Il Mahabharata è un poema epico del subcontinente indiano, che è uno dei testi più importanti della fede indù. Risale all’VIII secolo a.C., con porzioni successive aggiunte fino al IV secolo a.C. Il nome stesso significa approssimativamente, racconto della dinastia Bharata, ed è una storia mitologica dell’antica India.
Il Mahabharata è lungo più di 1.8 milioni di parole, distribuito su 74,000 versi distinti, rendendolo uno dei poemi più lunghi del mondo. Copre una grande quantità di materiale, che va da semplici storie a intere filosofie sulla vita. Il Mahabharata inizia con una pretesa di completezza, affermando: “Ciò che si trova qui può essere trovato altrove. Ciò che non si trova qui non si troverà altrove».
Ci sono un certo numero di sezioni del Mahabharata che sono relativamente complete in sé e per sé e sono spesso considerate opere individuali che costituiscono un insieme più ampio. La più famosa di queste è la Bhagavad Gita, una sezione in cui l’avatar Krishna dà consigli al principe Arjuna durante la battaglia di Kurukshetra, quando Arjuna si trova di fronte ai propri familiari.
L’arco narrativo principale del Mahabharata è la storia di due lignaggi di cugini paterni. Questi sono i cinque figli del re Pandu e i cento figli del re cieco Dhritarashtra. È incentrato sulla loro faida e sulle battaglie per il regno di Bharata. Anche i figli del re Pandu, conosciuti come Pandava, erano figli di un dio, e gli dei giocano pesantemente nella storia del Mahabharata. Offrono assistenza e consigli in tutto, e la dinamica tra gli dei è importante a volte quanto la dinamica tra i mortali. Questo è simile in molti modi alla storia greca della guerra di Troia.
Il più importante degli dei raffigurati è il dio supremo, Vishnu stesso. Viene sulla terra attraverso il suo avatar Krishna per dare consigli ai Pandava, in particolare ad Arjuna. A volte diventa chiaro che Krishna in effetti desidera questa guerra epica e sta usando i Pandava in molti modi per raggiungere il suo obiettivo.

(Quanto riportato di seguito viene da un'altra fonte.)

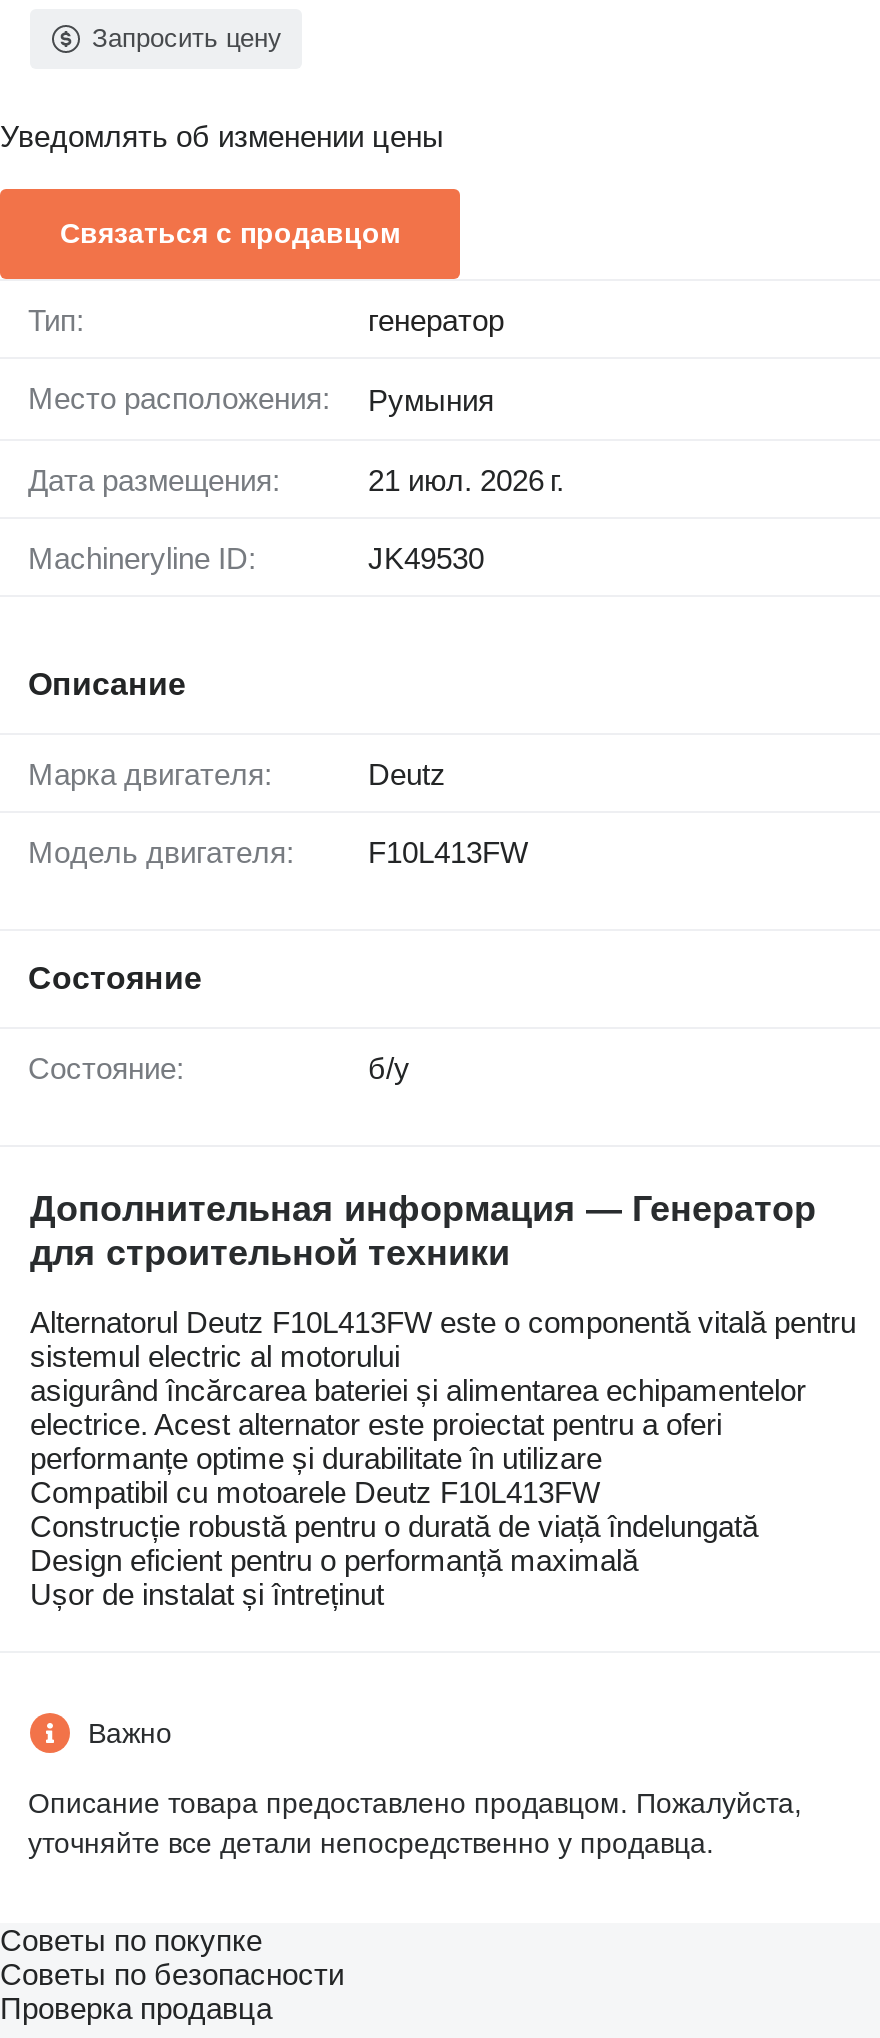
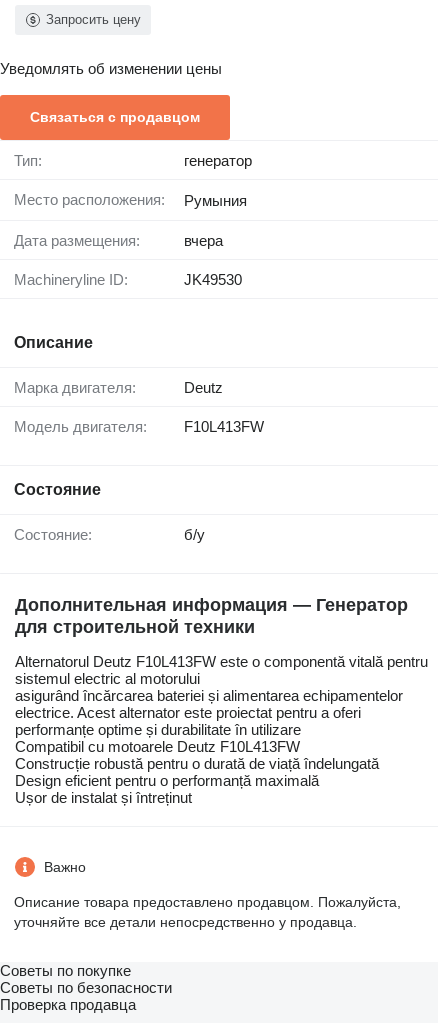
- 21 июл. 2026 г.
+ вчера
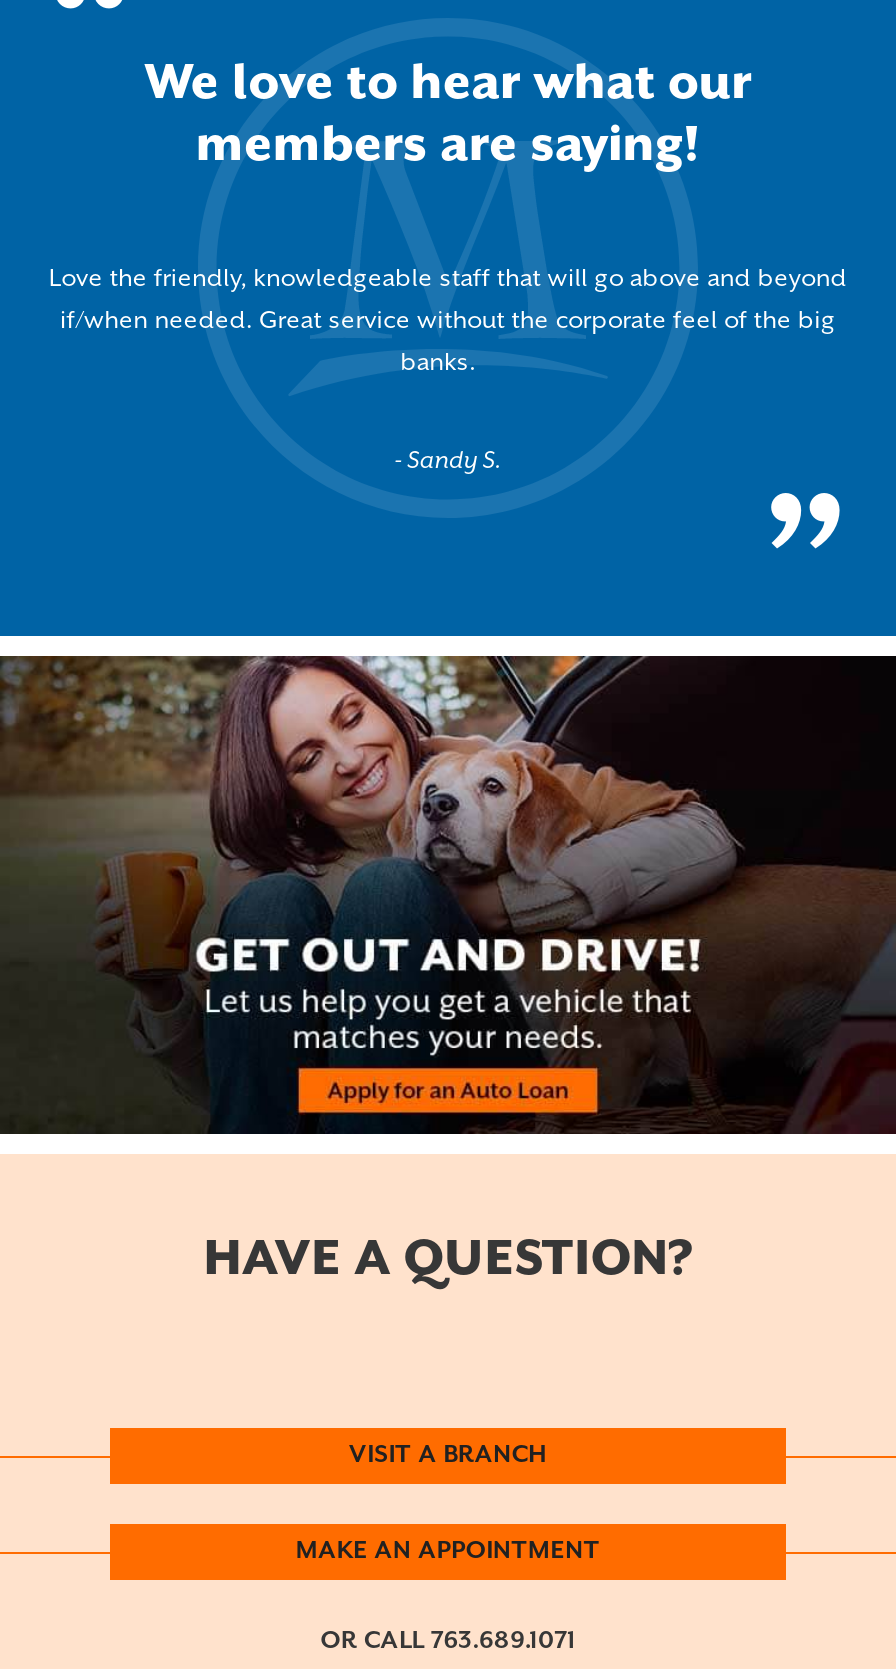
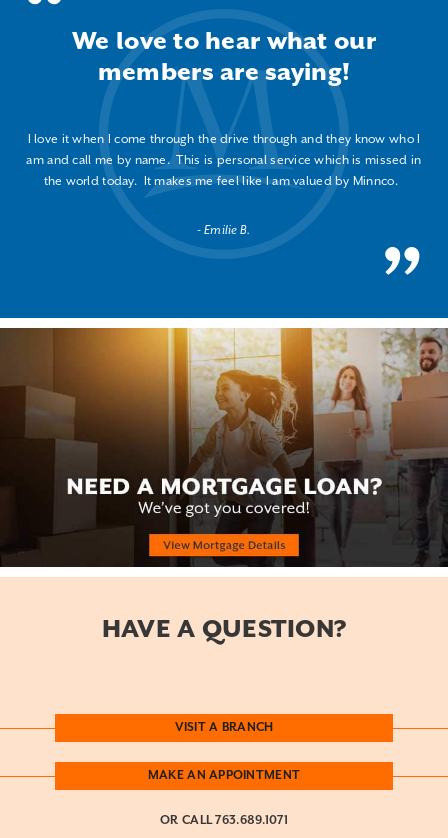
- Love the friendly, knowledgeable staff that will go above and beyond
- if/when needed. Great service without the corporate feel of the big
- banks.
+ I love it when I come through the drive through and they know who I
+ am and call me by name. This is personal service which is missed in
+ the world today. It makes me feel like I am valued by Minnco.

- Sandy S.
+ Emilie B.

- [image]
+ [image]
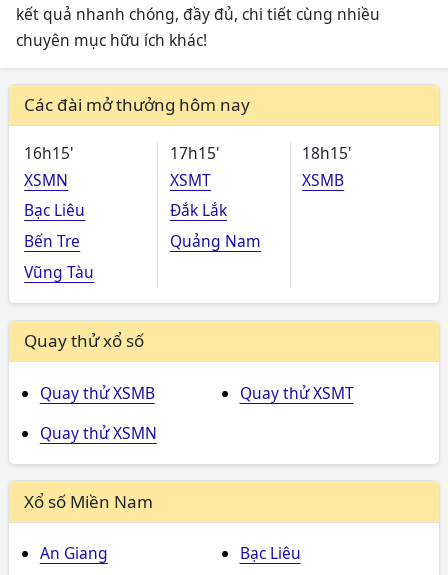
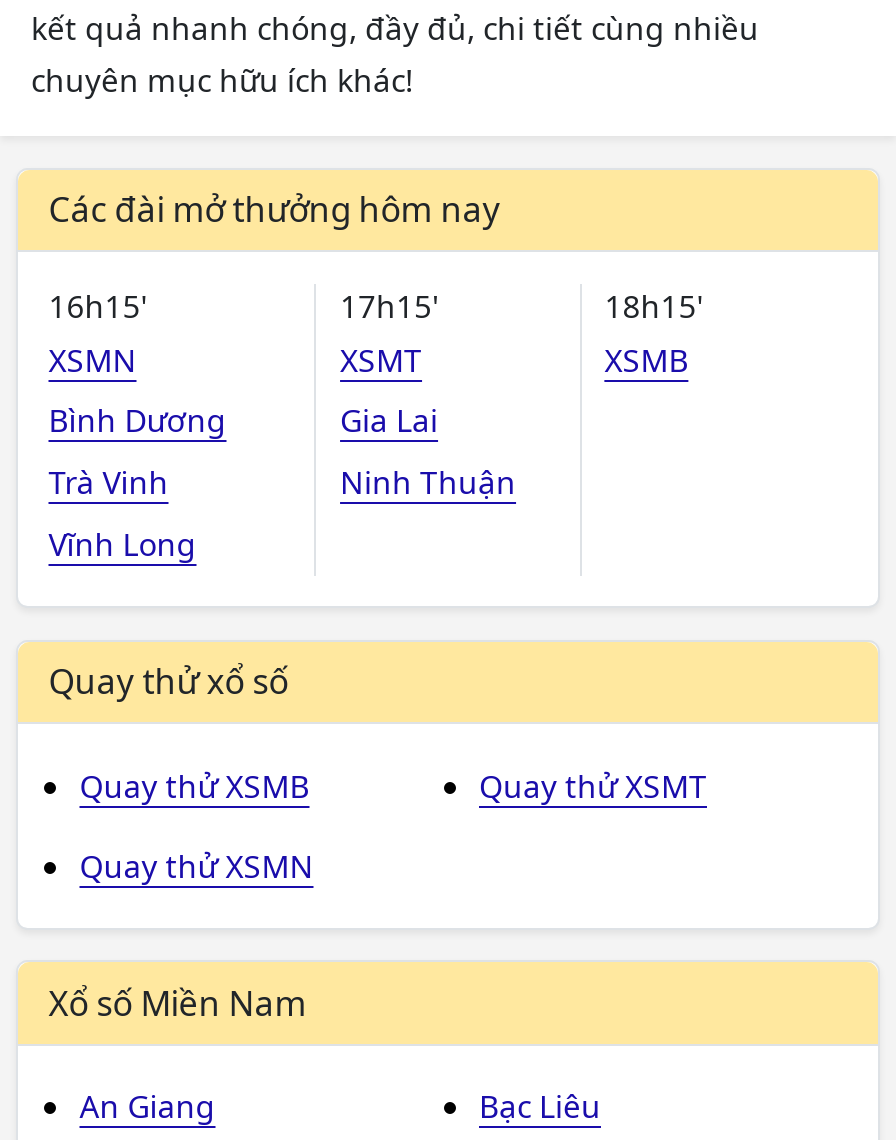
- Bạc Liêu
- Bến Tre
- Vũng Tàu
+ Bình Dương
+ Trà Vinh
+ Vĩnh Long

- Đắk Lắk
- Quảng Nam
+ Gia Lai
+ Ninh Thuận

La storia inizia con i figli di Dhritarashtra che si approfittano dei Pandava, abusando di loro in molti modi e alla fine li esiliano nel deserto per dodici anni e un altro anno in clandestinità, con la consapevolezza che alla fine di questi tredici anni la loro metà del regno sarebbe stato loro restituito. I Pandava subirono il loro esilio, ma alla fine la coorte di Dhritarashtra si rifiutò di adempiere al loro obbligo. Ciò ha portato a una guerra monumentale tra le due parti, che comprende la maggior parte del Mahabharata.
In tutta la storia del Mahabharata, vari dei e consiglieri sposano visioni diverse sulla rettitudine, sul dharma e sul ruolo dell’uomo nel mondo. Questo fondamento filosofico si vede meglio nel sermone di Krishna ad Arjuna, ma esiste dappertutto. Alla fine i Pandava vincono la battaglia, ma solo dopo aver abbandonato la retta via della guerra e aver ucciso quattro figure paterne. La conclusione del Mahabharata non è una felice risoluzione, ma in realtà un senso di profondo orrore per ciò a cui la guerra ha portato, e sebbene molte figure nella storia, incluso lo stesso Krishna, giustifichino le azioni, il lettore è comunque lasciato con un senso che la guerra era sbagliata.
Le conseguenze della storia hanno la madre Pandava che si ritira per vivere una vita ascetica, l’avatar Krishna vive una vita violenta e decadente fino alla morte e si riunisce con Vishnu, e i Pandava che viaggiano a nord verso la porta del mondo celeste. I fratelli muoiono uno dopo l’altro, finché solo Yudishthira è vivo, insieme a un compagno di cane. Arriva alla Porta Celeste e viene messo alla prova quando gli viene chiesto di scacciare il cane. Rifiuta, poiché il cane era il suo fedele compagno, e viene rivelato che il cane è il suo padre divino, Dharma. Gli viene quindi mostrato il paradiso e gli viene mostrato che è abitato solo dai Dhritarashtra e che gli altri Pandava sono all’inferno. Quindi insiste per essere mandato all’inferno per unirsi ai suoi fratelli, e viene rivelato che sono in effetti in paradiso, e che ha superato l’ultima prova pura, e gli è permesso di entrare in paradiso.